The parent company of two idled Minnesota mines says it expects those operations to be up and running again – though not for a couple months.
According to WDIO, the CEO of Cliffs Natural Resources – which owns the United Taconite and Northshore Mining sites, both currently idled – will remain shuttered through March. But the company does expect them to be operational again at some point this year.
The mining industry – and Cliffs – was hit hard in 2015, as companies coped with a slumping demand for steel. At least seven of Minnesota's 11 major mining operations are idled or shut down, the Duluth News Tribune reported, and nearly 2,000 workers have been laid off.
That difficulty was reflected in Cliffs' fourth quarter results released this week – the company lost $58 million during that quarter alone.

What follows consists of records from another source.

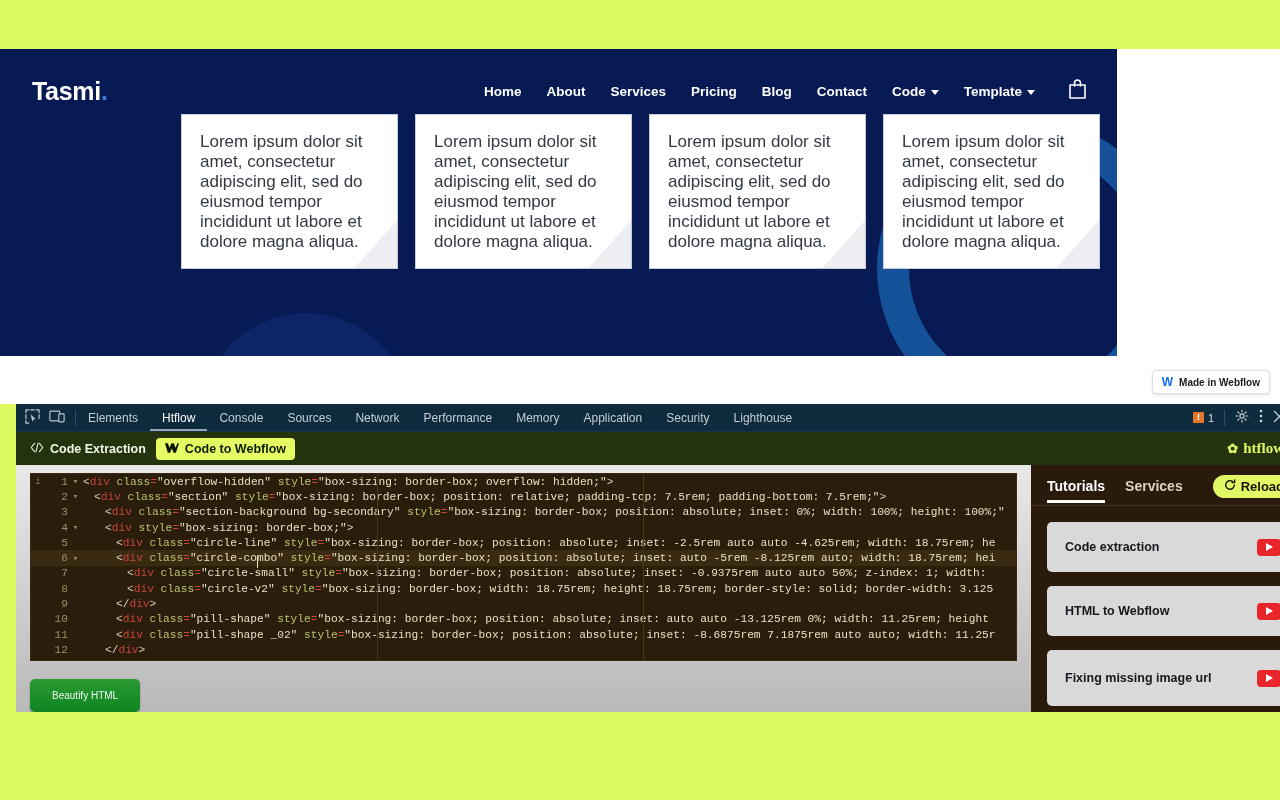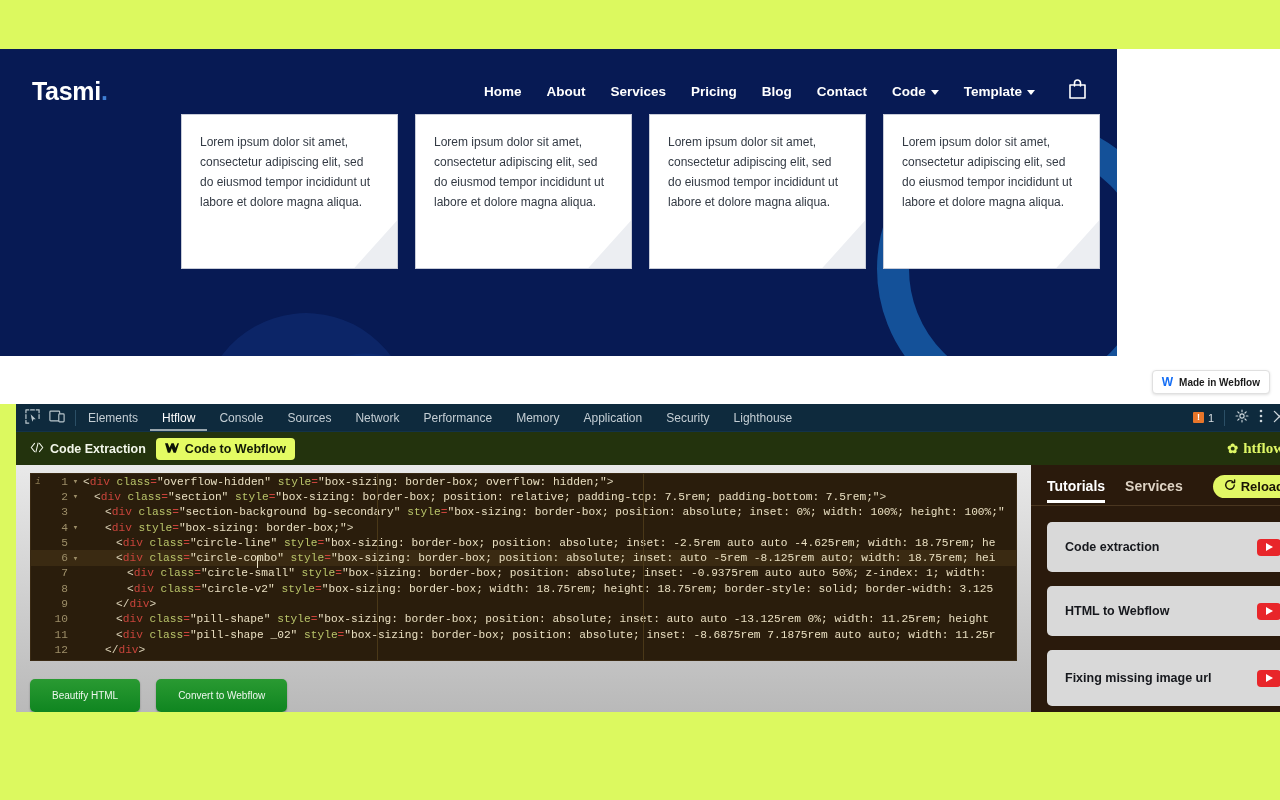--- a/index.html
+++ b/index.html
@@ -79,7 +79,7 @@
   }
   .card-text {
     position:relative; z-index:2;
-    font-size:12px; line-height:20px; color:#333a44;
+    font-size:17px; line-height:20px; color:#333a44;
   }
   .card-deco {
     position:absolute; right:-26px; bottom:-56px;

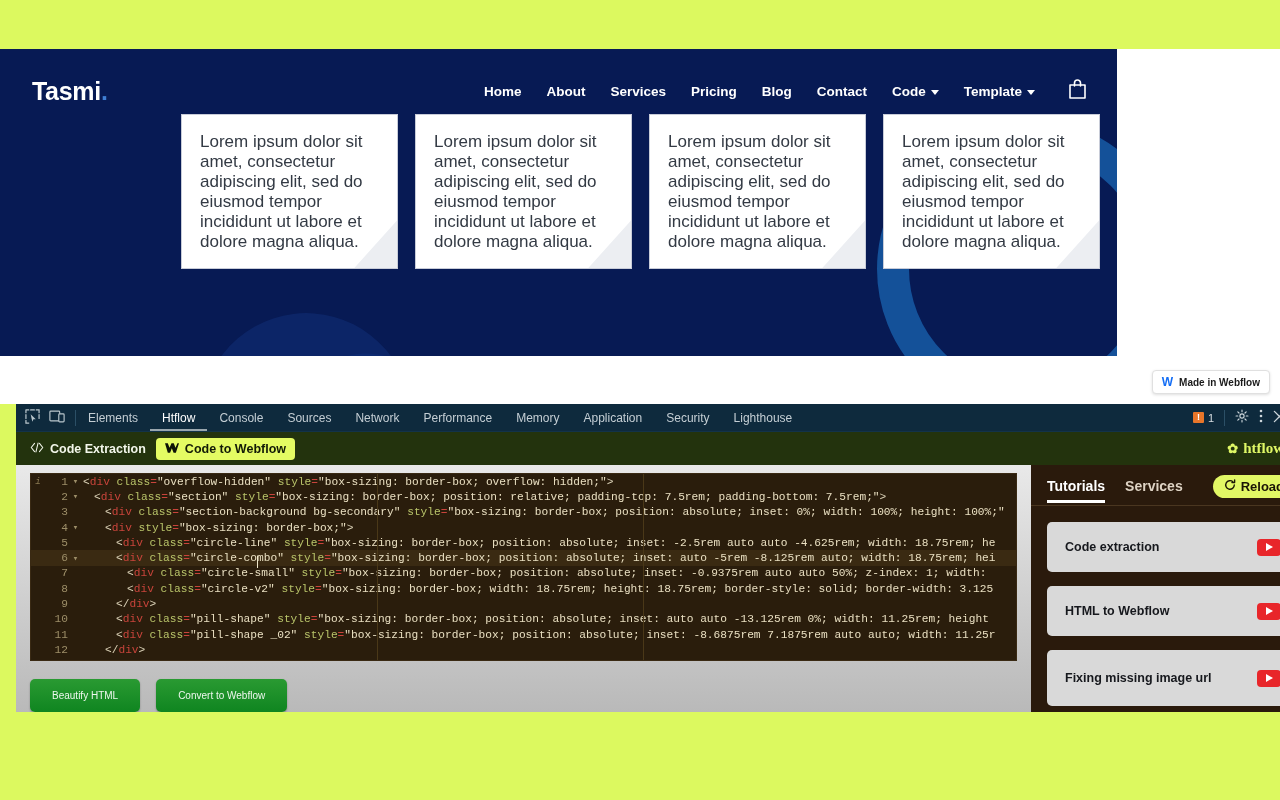--- a/index.html
+++ b/index.html
@@ -493,7 +493,6 @@
         </div>
         <div class="editor-btns">
           <button class="ebtn">Beautify HTML</button>
-          <button class="ebtn">Convert to Webflow</button>
         </div>
       </div>
 

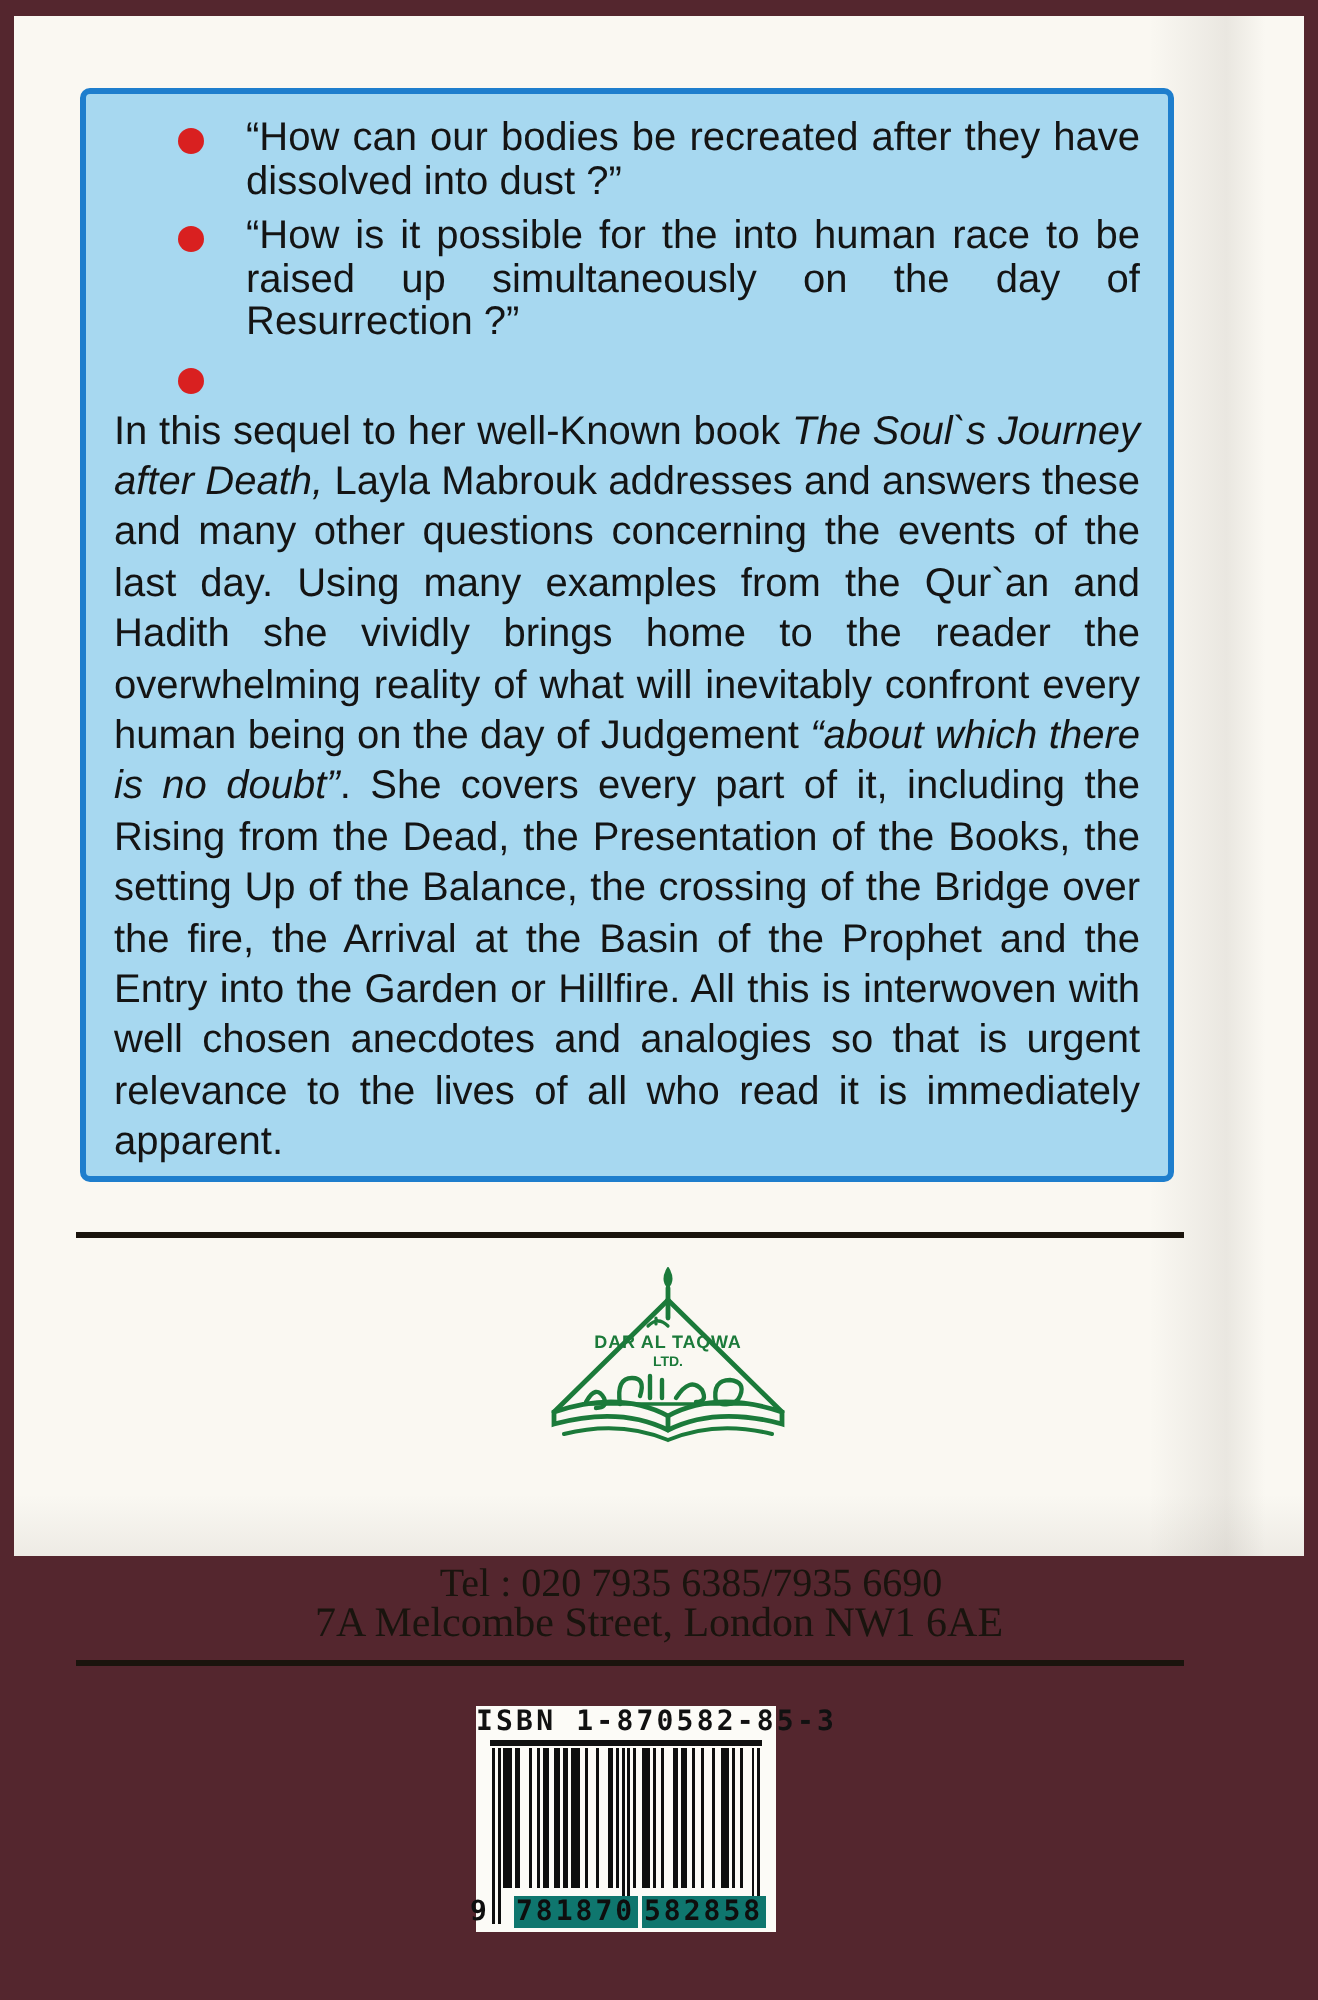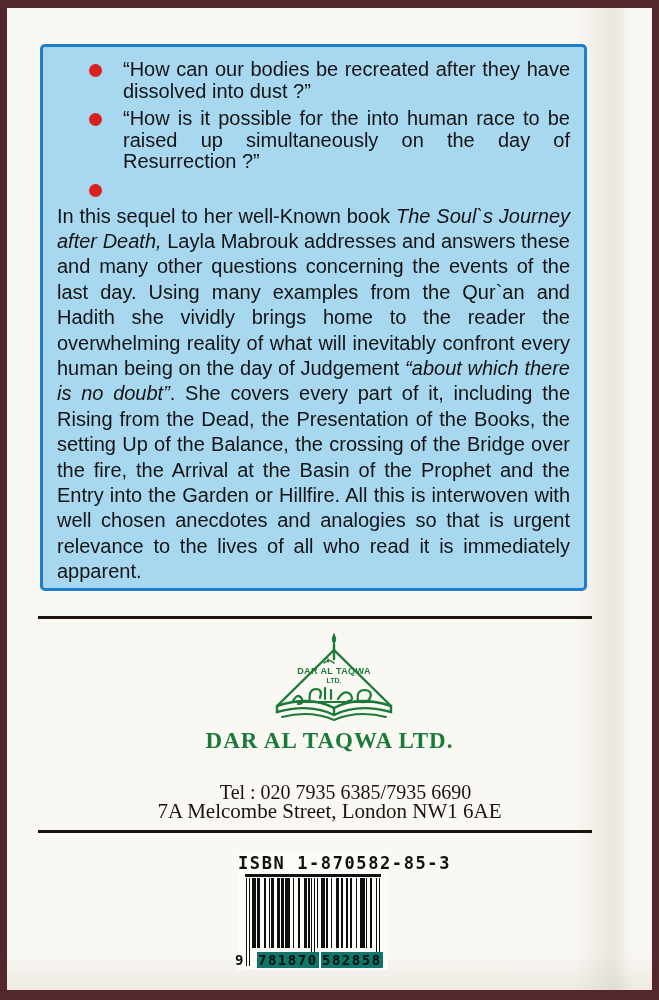--- a/index.html
+++ b/index.html
@@ -6,7 +6,7 @@
   body{width:659px;height:1000px;position:relative;font-family:"Liberation Sans",sans-serif;}
 
   .frame{position:absolute;inset:0;background:#54262e;}
-  .cover{position:absolute;left:7px;top:8px;width:645px;height:982px;
+  .cover{position:absolute;left:7px;top:8px;width:645px;height:770px;
          background:#faf8f2;
          background-image:
            linear-gradient(to right, rgba(0,0,0,0) 88%, rgba(90,80,70,0.10) 94%, rgba(0,0,0,0) 97%),

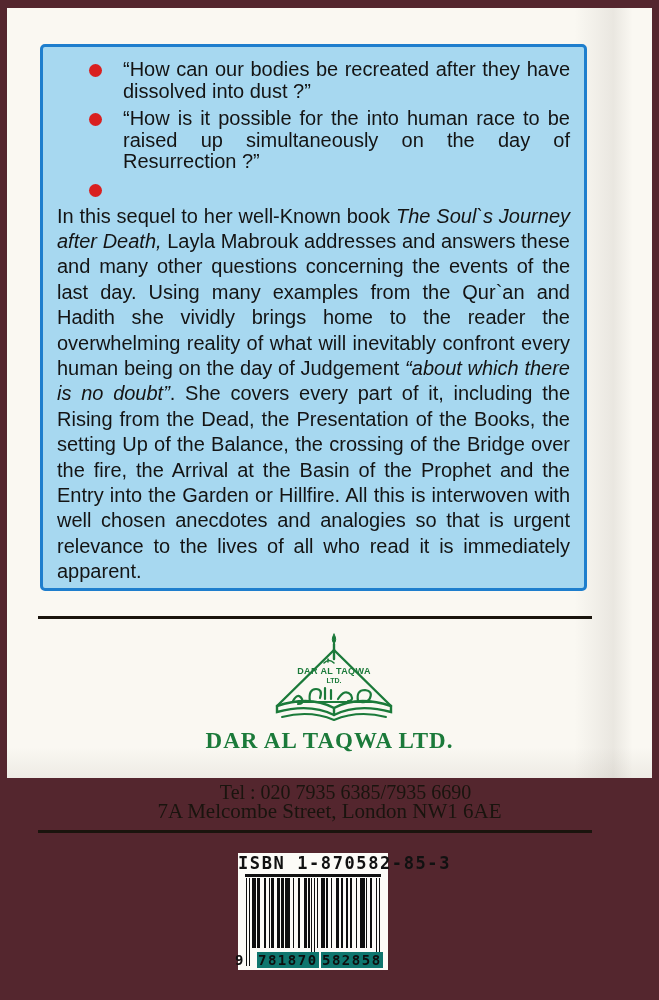--- a/index.html
+++ b/index.html
@@ -103,7 +103,6 @@
       <text x="66" y="51" text-anchor="middle" font-family="Liberation Sans, sans-serif" font-size="7" font-weight="bold" fill="#1b7a3a">LTD.</text>
     </svg>
 
-    <div class="pub-name">DAR AL TAQWA LTD.</div>
     <div class="pub-line addr">7A Melcombe Street, London NW1 6AE</div>
     <div class="pub-line tel">Tel : 020 7935 6385/7935 6690</div>
 

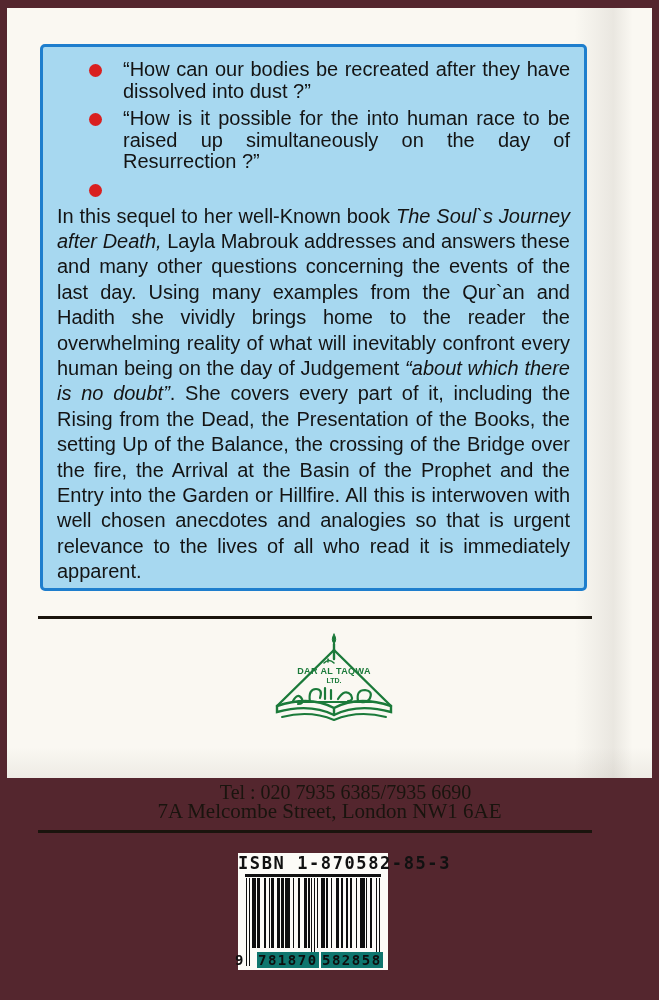--- a/index.html
+++ b/index.html
@@ -43,7 +43,7 @@
 
   
   .isbn-block{position:absolute;left:231px;top:845px;width:150px;text-align:center;background:#fcfbf7;}
-  .isbn-label{font-family:"DejaVu Sans Mono",monospace;font-weight:bold;font-size:17px;
+  .isbn-label{font-family:"DejaVu Sans Mono",monospace;font-weight:bold;font-size:14px;
               letter-spacing:1.6px;color:#111;white-space:nowrap;}
   .isbn-rule{width:136px;height:2.5px;background:#111;margin:1px auto 0 auto;}
   .bars-wrap{position:relative;width:134px;height:92px;margin:1px auto 0 auto;}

In December, White House Chief of Staff (and Minnesota native) Denis McDonough visited the Iron Range, saying he and the president's administration understand the urgency of the situation. But fixes aren't clear-cut.
The price of steel has fallen dramatically recently – and many people, Minnesota officials included, blame it at least partially on other countries.
Countries such as China and India have been accused of illegally dumping cheap, foreign-made steel, and it’s ended up in the U.S. – meaning there’s less of a demand for steel made by companies here in the states.
The New York Times explored the problem in-depth in this article.
Michigan mine ending
Meanwhile the company's Empire Mine operation, located in Michigan, won't be producing things for much longer – and that could benefit Minnesota.
Forum News Service reports Empire is nearing the end of its life, and an official said operations there will end permanently within months. When that happens, production will be shifted to the United Taconite mine in Eveleth.
The pellets produced at Empire are currently bought by Arcelor-Mittal for an Indiana Harbor mill, Upper Michigan's Source reports.